Opening Files in Mac OS X Lion
2 of 11 in Series: The Essentials of Working with Folders in Mac OS X Lion
Opening files on a modern Mac is pretty simple. You can open any icon in the Mac OS X Lion Finder, whether it’s a file or a folder, in at least six ways.
Click the icon once to select it and then choose File→Open.
Click the icon twice in rapid succession.
Select the icon and then press either Command+O or Command+Down Arrow.
Right-click or Control-click it and then choose Open from the contextual menu.
If the icon is a document, right-click or Control-click it and then choose an application from the Open With submenu of the contextual menu.
You can also open any document icon from within a Mac OS X Lion application, of course. Here’s how that works:
Just launch your favorite program, and choose File→Open (or press Command+O, which works in most Mac programs).
When you use a program’s Open dialog, only files that the program knows how to open appear enabled (in black rather than light gray) in the file list.
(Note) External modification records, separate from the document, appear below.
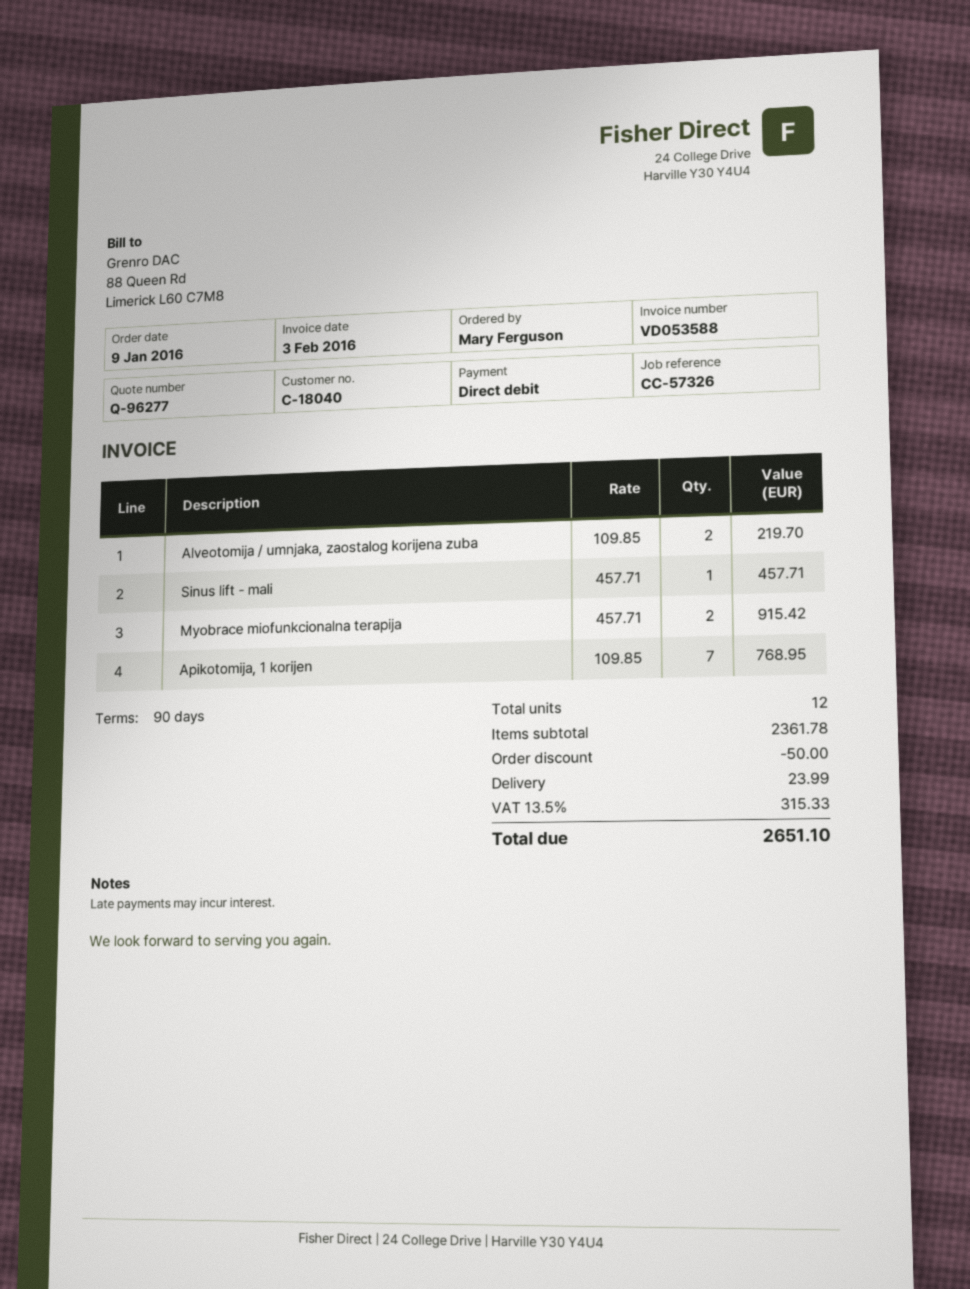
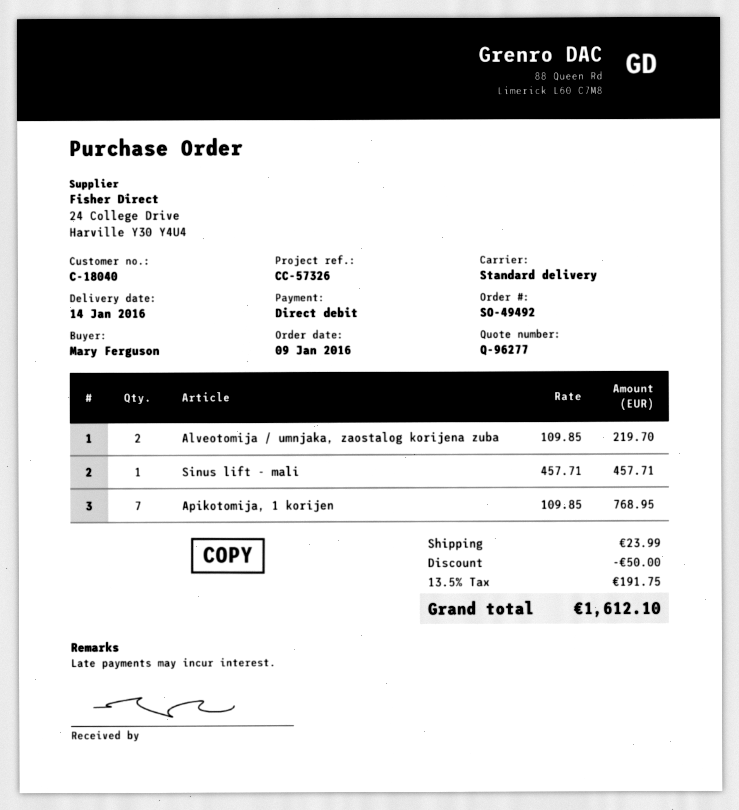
Myobrace miofunkcionalna terapija: 2 x 457.71 = 915.42 -> none
tax: 13.5% = 315.33 -> 13.5% = 191.75
total: 2651.10 -> 1612.10

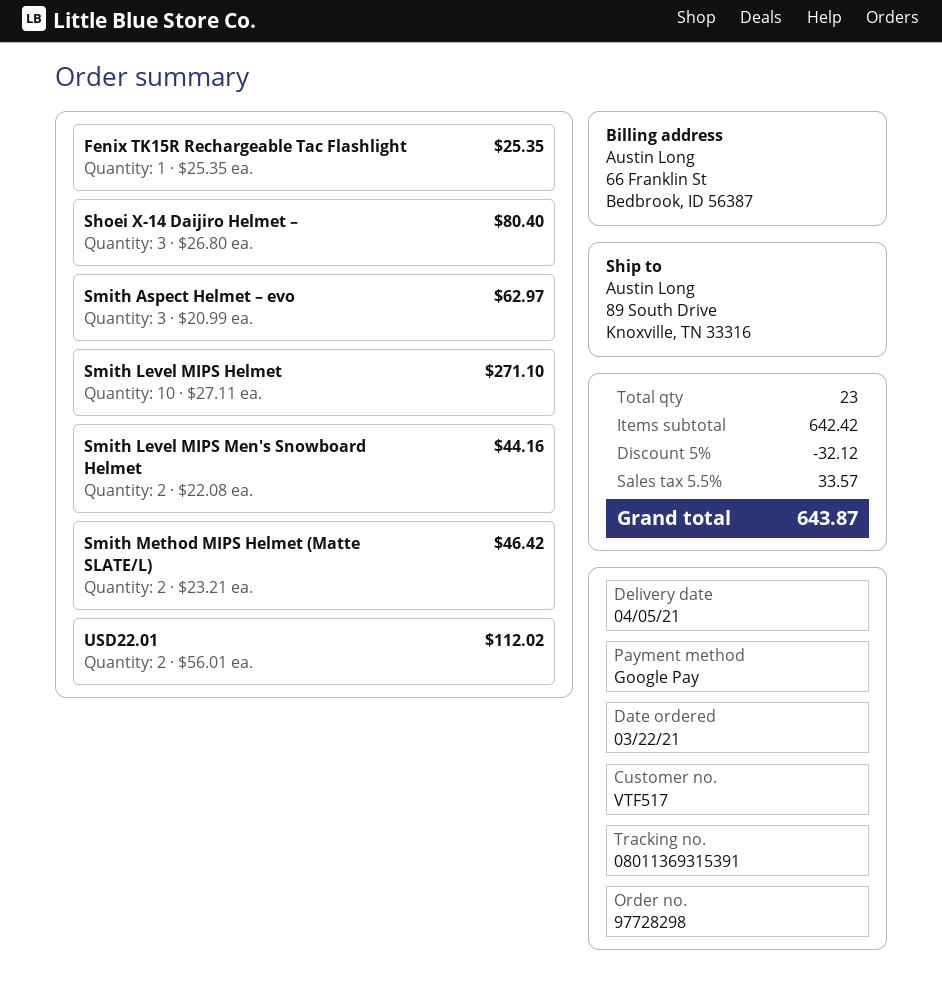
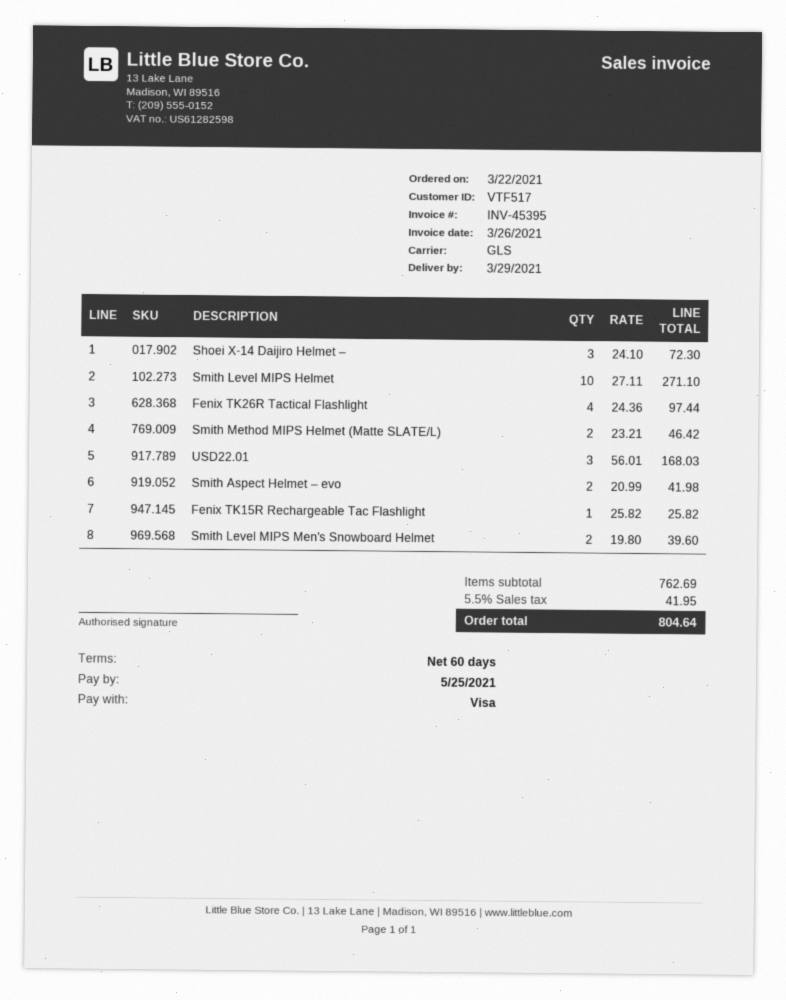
delivery date: 2021-04-05 -> 2021-03-29
payment method: Google Pay -> Visa
Fenix TK15R Rechargeable Tac Flashlight: 1 x 25.35 = 25.35 -> 1 x 25.82 = 25.82
Shoei X-14 Daijiro Helmet –: 3 x 26.80 = 80.40 -> 3 x 24.10 = 72.30
Smith Aspect Helmet – evo: 3 x 20.99 = 62.97 -> 2 x 20.99 = 41.98
Smith Level MIPS Men's Snowboard Helmet: 2 x 22.08 = 44.16 -> 2 x 19.80 = 39.60
USD22.01: 2 x 56.01 = 112.02 -> 3 x 56.01 = 168.03
Fenix TK26R Tactical Flashlight: none -> 4 x 24.36 = 97.44
subtotal: 642.42 -> 762.69
discount: 5% = 32.12 -> none
tax: 5.5% = 33.57 -> 5.5% = 41.95
total: 643.87 -> 804.64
In effect, the program filters out the files it can’t open, so you barely see them in the Open dialog. This method of selectively displaying certain items in Open dialogs is a feature of most applications.
In the dialog, simply navigate to (or click) the file you want to open
Select your file, and click the Open button.
Some applications allow you to select multiple files in their Open dialogs by holding down either Shift (for contiguous selections) or Command (for noncontiguous selections). If you need to open several files, it’s worth a try; the worst thing that could happen is that it won’t work and you’ll have to open the items one at a time.
Some programs, including Microsoft Word and Adobe Photoshop, have a Show or Format menu in their Open dialogs. This menu lets you specify the type(s) of files you want to see in the Open dialog. You can often open a file that appears dimmed by choosing All Documents from the Show or Format menu (in those applications with Open dialogs that offer such a menu).